Calif., provides technical and policy assistance, training, research and

development, and resources to state and local governments as they try to

integrate justice information systems. It is sponsoring the three-day symposium,

which will run through March 27, in Washington, D.C. along with the Bureau

of Justice Assistance (BJA) and the Justice Department.

The symposium's goal is to provide state and local jurisdictions information

on information sharing through better governance, planning, standards and


Regardless of the jurisdiction, the issues surrounding information exchange

are universal, Roberts said. While policy and governance play a large role

in the lack of information exchange, he said people shouldn't dismiss technology

either. "Technology is an issue," said Roberts, referring to old legacy

systems. "It's not the sole issue and it's not the solution."

BJA Director Richard Nedelkoff, who has worked for various city, county

and state governments developing criminal justice programs, said the federal

government was showing its support by providing $750 million to state and

local governments on justice information systems. "Just seven years ago,

we spent approximately $50 million in a $1 billion budget," he said.

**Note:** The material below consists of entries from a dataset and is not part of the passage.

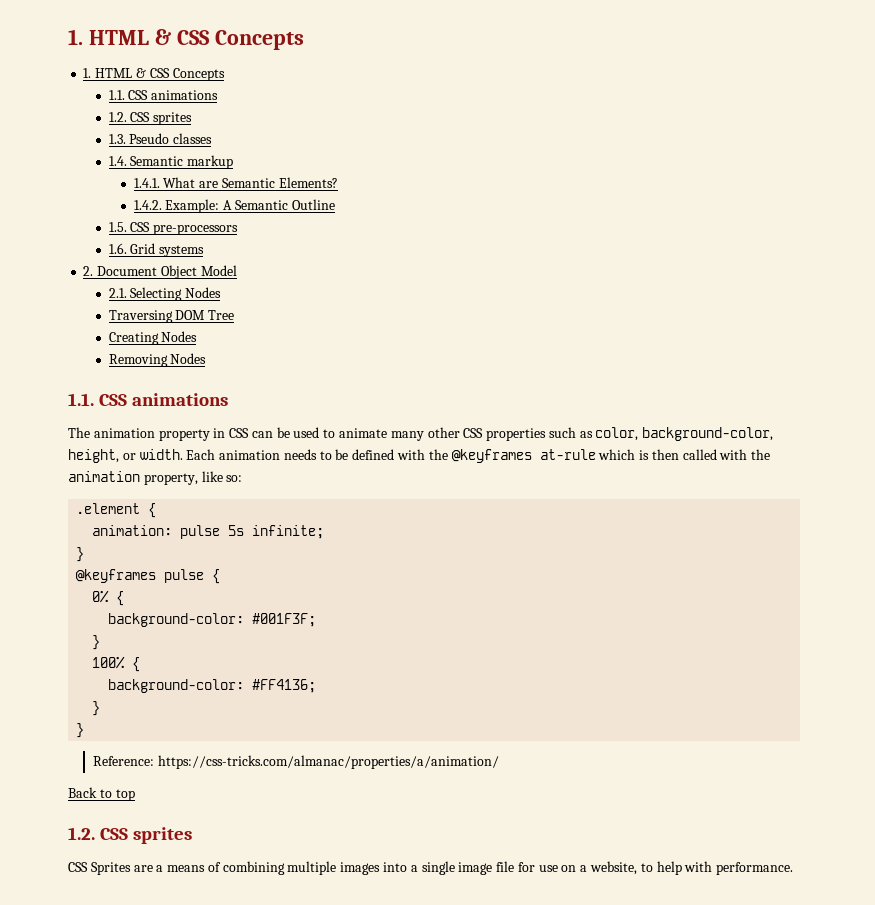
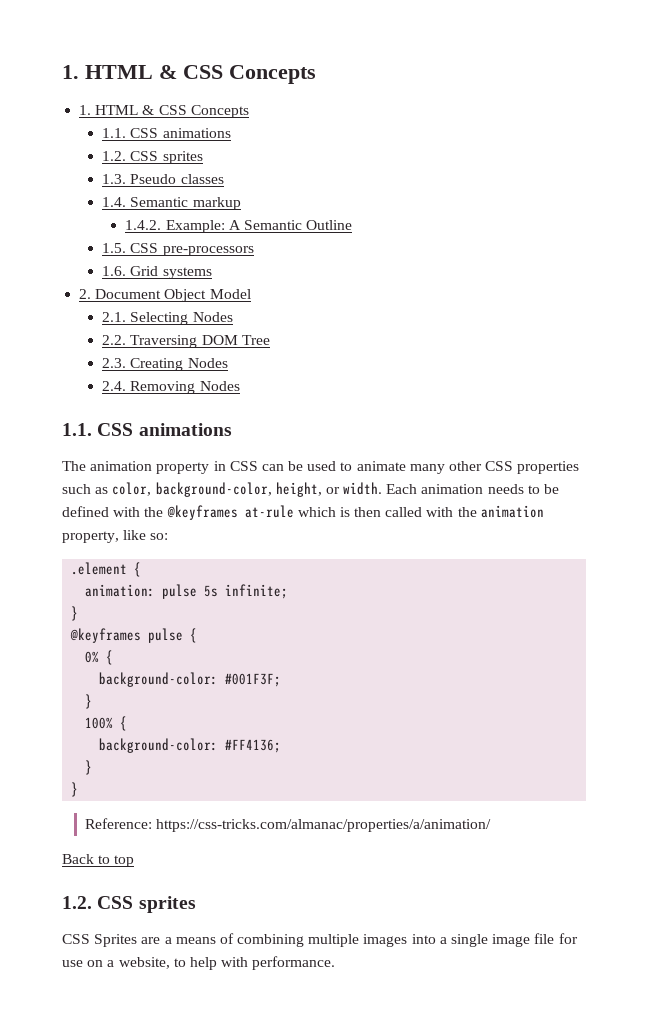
- 1.4.1. What are Semantic Elements?
- Traversing DOM Tree
+ 2.2. Traversing DOM Tree
- Creating Nodes
+ 2.3. Creating Nodes
- Removing Nodes
+ 2.4. Removing Nodes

Nedelkoff, along with Aldona Valicenti, Kentucky's chief information

officer who was the symposium's keynote speaker, highlighted numerous national

and state projects under way to promote information sharing.

"It has grown because the interest is there," Valicenti said of information

sharing. "It has grown because the situation is probably more critical now

than ever before."

She showed the audience a box of candy's nutritional information and

bar code that can track it from the factory to the purchase.

"Astounding," she said, adding it truly shows integrated information.

"What do we know about a criminal? Do we know as much? Do we know less?"